Archive for category Uncategorized
The Open Proxy Saga
Posted by Martin in Performance, Uncategorized on October 26, 2011

A couple weeks ago I was messing with a few Apache configs, trying a few things that could improve the server performance. Everything was fine until late last week when I noticed that the page was really slow. Initially I thought it was a connectivity issue but after a couple hours I decided to troubleshoot it. First thing to do is check the logs for any possible explanation. Found two interesting messages:
[error] server reached MaxClients setting, consider raising the MaxClients setting
That is interesting specially because I tweaked the MaxClients setting not too long ago and the traffic has not increased significantly since then. The second interesting information was the number of GETs to external domains. That can’t be right. Why users would be requesting pages from other domains?
First thing a thought was ‘Damn, I’m serving as an open proxy!’, and I was right! Went to check the Apache configs and found:
ProxyRequests On
ProxyRequests was set to On, meaning that Apache was serving as an open proxy.
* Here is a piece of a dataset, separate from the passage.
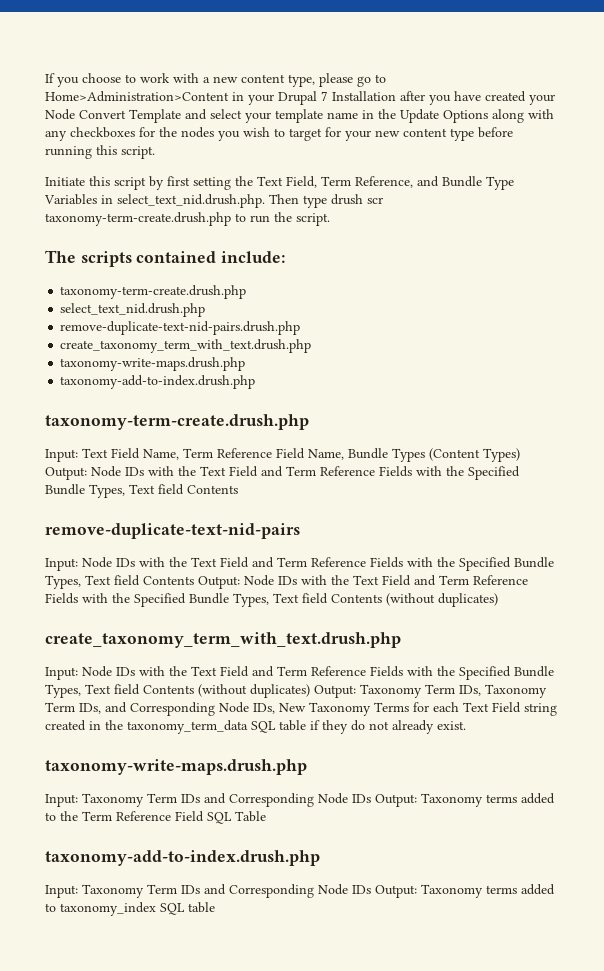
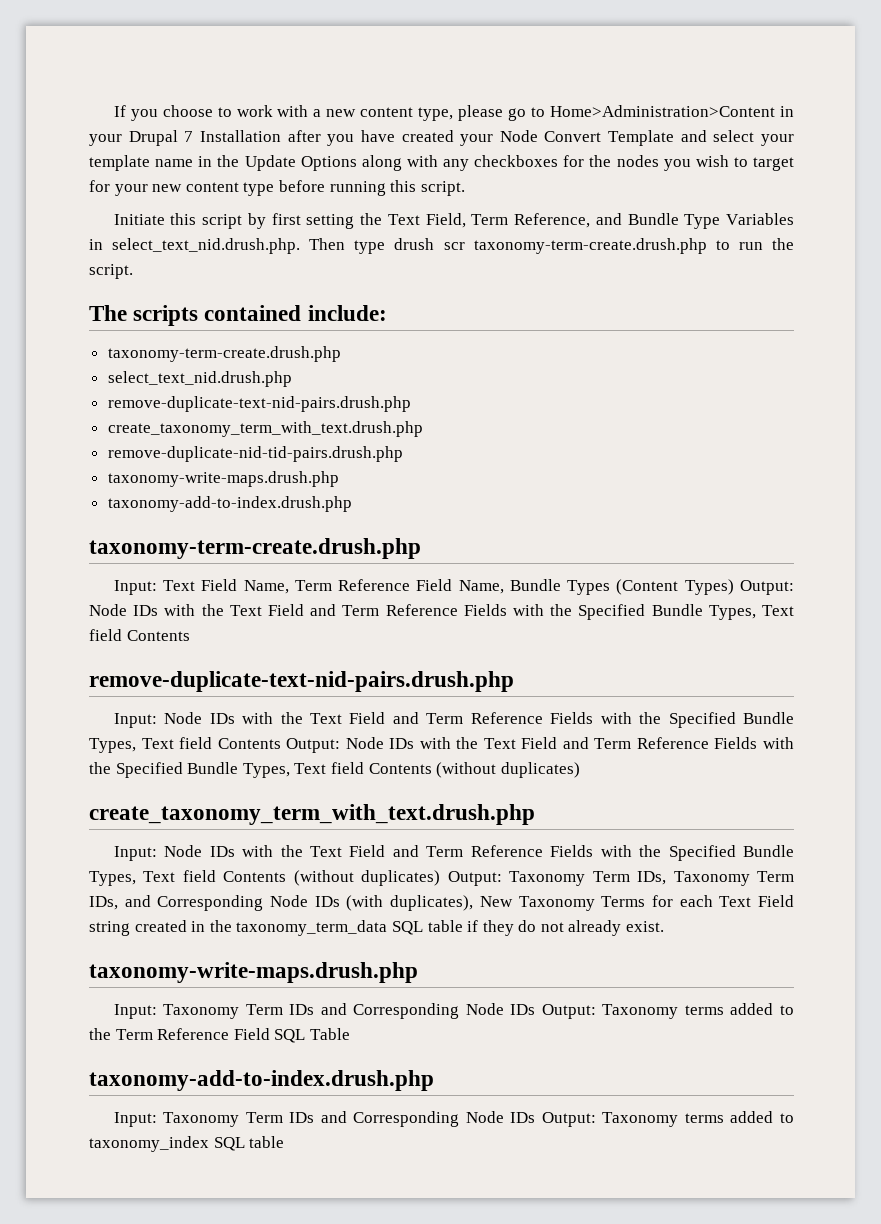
(312, 346) none -> [107,446,403,462] // remove-duplicate-nid-tid-pairs.drush.php
[45,523,300,539] remove-duplicate-text-nid-pairs -> [89,671,514,692] remove-duplicate-text-nid-pairs.drush.php
[253,703,275,714] IDs, -> [314,895,474,911] IDs (with duplicates),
Second thing I went to check was the server statistics. Interestingly 3 days ago the memory usage increased significantly and and also the bandwidth utilization. More memory was coming from more Apache processes, showing exactly when it started. But how I started to get so many requests so quickly? Goggled it. My IP was listed on several open proxy lists, containing even the status, latency and even the last check time. That is awesome! Probably they have bots port scanning all around. One of these bots found my IP and published it somewhere and this list was replicated and replicated from here to Japan!
Obviously I don’t want to be serving as and open proxy for several reasons, so I went and changed the ProxyRequests back to Off. Right after I changed it, I saw the logs growing enormously. That’s when I noticed the extent of the problem. I was serving hundreds of concurrent users, a pretty good burn test for the server. And guess what, after days like that, it was still rock solid!
Now the second part of the saga. After turning ProxyRequests back to Off, besides the huge increase on logging (error only), CPU spiked to a load average of 22 on a 4 proc server. That’s a lot for those not familiar with Linux. An increase on logging is expected, since we’re having far more errors now, were users requests for other domains are failing. An increase on CPU usage was also expected, since the number of requests to my main page increased significantly (failed proxy requests are redirected to the default Apache site), but not as much as 22.
Checking the logs again I’ve noticed a huge number of errors stating that the URL was too long. All of these ‘long’ URLs had the same format, an external domain, followed by ‘http’ in a loop, like ‘http://www.google.com/httphttphttphttphttphttphttphttphttphttp…’. That was strange, why would someone requests a website like this. Then I decided to try using my server as a proxy. The same thing happened, tried google.com and I was being automatically got to a redirect loop that and appending ‘http’ to my requests until reaching a limit of 20 or so redirects. This means that every proxy request by users was generating over 20 requests on my server. Next step is to check why that was happening. Time to ‘telnet’ my server on port 80:
GET http://www.google.com/ HTTP/1.1
Host:www.google.com
That returned and HTTP 301 (Moved Permanently) response, moving to the same domain, but appending ‘http’ to the address. Good, same behavior we had on the browser. Now why is this happening. Looking a little bit further into this, I’ve found that when Apache gets a request for a domain that not in your virtual host list, it responds with the default virtual host, or the first virtual host loaded if you have not defined that explicitly. My default virtual host is my main website, a WordPress based site. Analyzing this further, I’ve found that when WordPress receives a request for an unknown page, it redirects to a standard page, instead of returning an HTTP 404 (Not Found) error. That is called canonical URL redirection and is used for a number of reasons, from enabling alternative URLs to ‘fancy’ permalinks. That explains the loop. Apache opens the default website with WordPress, which redirects automatically to the same non existent domain, just appending the requested page to the address. Since the ‘:’ char is not valid in an address, WordPress stops there. Since the user still has my server set as proxy, the process starts again, but that time with an extra ‘http’, and so on, on a infinite loop. So how do we disable that??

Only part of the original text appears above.